Exercise. Given the material below, return only the lines starting at the line with "[143,106,337,130] [143,153,734,173] [143,189,309,204]" and ending at the line with "[1034,180,1074,197] evil! ->", exactly as they appear.

+++++

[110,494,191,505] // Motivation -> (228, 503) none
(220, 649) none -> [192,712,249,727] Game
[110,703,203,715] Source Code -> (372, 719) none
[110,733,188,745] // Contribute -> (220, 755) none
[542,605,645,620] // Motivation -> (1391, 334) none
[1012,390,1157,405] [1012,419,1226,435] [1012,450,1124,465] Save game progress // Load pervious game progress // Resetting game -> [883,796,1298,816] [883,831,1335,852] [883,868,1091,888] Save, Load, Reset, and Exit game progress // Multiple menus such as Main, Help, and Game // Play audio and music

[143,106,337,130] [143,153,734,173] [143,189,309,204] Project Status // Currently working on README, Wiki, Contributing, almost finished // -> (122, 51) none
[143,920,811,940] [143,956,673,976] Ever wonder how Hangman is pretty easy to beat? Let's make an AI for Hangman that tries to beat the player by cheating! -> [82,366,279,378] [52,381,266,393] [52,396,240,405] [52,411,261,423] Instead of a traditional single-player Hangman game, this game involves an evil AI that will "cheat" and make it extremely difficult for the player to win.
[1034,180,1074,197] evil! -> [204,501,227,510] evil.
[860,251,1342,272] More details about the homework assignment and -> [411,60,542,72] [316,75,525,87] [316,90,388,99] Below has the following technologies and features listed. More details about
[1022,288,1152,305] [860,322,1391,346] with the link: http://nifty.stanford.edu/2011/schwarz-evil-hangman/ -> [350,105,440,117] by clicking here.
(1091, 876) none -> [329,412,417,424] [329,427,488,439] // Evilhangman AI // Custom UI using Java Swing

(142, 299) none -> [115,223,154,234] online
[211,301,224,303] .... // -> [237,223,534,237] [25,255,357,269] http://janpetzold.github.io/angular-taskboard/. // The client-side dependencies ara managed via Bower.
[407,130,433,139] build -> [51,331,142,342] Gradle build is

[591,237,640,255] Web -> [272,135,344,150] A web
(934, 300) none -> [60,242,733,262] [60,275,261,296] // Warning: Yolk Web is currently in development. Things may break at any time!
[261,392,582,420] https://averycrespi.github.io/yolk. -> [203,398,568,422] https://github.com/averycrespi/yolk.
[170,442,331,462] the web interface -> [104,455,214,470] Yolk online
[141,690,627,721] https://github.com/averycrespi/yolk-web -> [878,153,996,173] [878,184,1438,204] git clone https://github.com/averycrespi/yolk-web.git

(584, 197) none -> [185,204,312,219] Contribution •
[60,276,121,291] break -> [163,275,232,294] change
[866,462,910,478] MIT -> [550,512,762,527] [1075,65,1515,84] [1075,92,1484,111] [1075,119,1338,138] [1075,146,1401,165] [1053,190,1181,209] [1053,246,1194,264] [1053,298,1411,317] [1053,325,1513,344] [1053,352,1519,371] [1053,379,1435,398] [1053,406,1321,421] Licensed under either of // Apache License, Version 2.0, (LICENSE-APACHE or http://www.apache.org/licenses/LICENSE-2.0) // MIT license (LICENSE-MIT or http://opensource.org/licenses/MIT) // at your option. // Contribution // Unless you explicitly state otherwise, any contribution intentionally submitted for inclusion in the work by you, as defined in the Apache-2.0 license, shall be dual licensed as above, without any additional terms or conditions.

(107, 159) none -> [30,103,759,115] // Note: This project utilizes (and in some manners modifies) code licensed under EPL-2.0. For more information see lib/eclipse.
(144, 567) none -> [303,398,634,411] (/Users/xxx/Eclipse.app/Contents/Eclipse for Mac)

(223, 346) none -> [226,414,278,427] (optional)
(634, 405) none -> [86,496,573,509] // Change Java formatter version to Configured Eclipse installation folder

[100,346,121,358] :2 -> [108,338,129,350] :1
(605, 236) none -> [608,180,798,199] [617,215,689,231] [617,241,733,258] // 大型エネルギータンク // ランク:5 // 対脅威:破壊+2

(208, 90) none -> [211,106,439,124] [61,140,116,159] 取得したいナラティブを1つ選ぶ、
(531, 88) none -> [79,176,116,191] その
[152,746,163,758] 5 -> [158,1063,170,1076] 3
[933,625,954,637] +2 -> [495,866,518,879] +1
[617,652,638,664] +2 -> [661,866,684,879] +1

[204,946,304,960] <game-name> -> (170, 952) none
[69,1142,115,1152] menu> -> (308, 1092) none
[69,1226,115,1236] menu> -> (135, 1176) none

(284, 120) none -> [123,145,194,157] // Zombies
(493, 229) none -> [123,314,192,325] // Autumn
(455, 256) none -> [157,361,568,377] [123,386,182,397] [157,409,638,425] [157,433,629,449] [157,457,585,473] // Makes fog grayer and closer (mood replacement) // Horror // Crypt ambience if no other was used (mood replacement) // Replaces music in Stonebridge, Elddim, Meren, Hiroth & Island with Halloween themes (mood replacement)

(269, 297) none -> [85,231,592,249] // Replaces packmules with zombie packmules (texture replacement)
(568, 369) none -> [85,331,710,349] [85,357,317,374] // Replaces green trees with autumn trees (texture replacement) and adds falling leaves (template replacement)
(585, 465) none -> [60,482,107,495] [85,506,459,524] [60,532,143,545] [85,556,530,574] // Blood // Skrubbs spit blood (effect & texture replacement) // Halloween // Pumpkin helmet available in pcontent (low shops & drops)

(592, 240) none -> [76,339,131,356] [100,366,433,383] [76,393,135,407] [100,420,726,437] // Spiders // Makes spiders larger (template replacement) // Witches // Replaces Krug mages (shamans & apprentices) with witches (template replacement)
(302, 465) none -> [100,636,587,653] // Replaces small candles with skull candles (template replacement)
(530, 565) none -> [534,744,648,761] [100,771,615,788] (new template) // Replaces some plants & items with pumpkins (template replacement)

+++++

Task result.
[143,106,337,130] [143,153,734,173] [143,189,309,204] Project Status // Currently working on README, Wiki, Contributing, almost finished // -> (122, 51) none
[143,920,811,940] [143,956,673,976] Ever wonder how Hangman is pretty easy to beat? Let's make an AI for Hangman that tries to beat the player by cheating! -> [82,366,279,378] [52,381,266,393] [52,396,240,405] [52,411,261,423] Instead of a traditional single-player Hangman game, this game involves an evil AI that will "cheat" and make it extremely difficult for the player to win.
[1034,180,1074,197] evil! -> [204,501,227,510] evil.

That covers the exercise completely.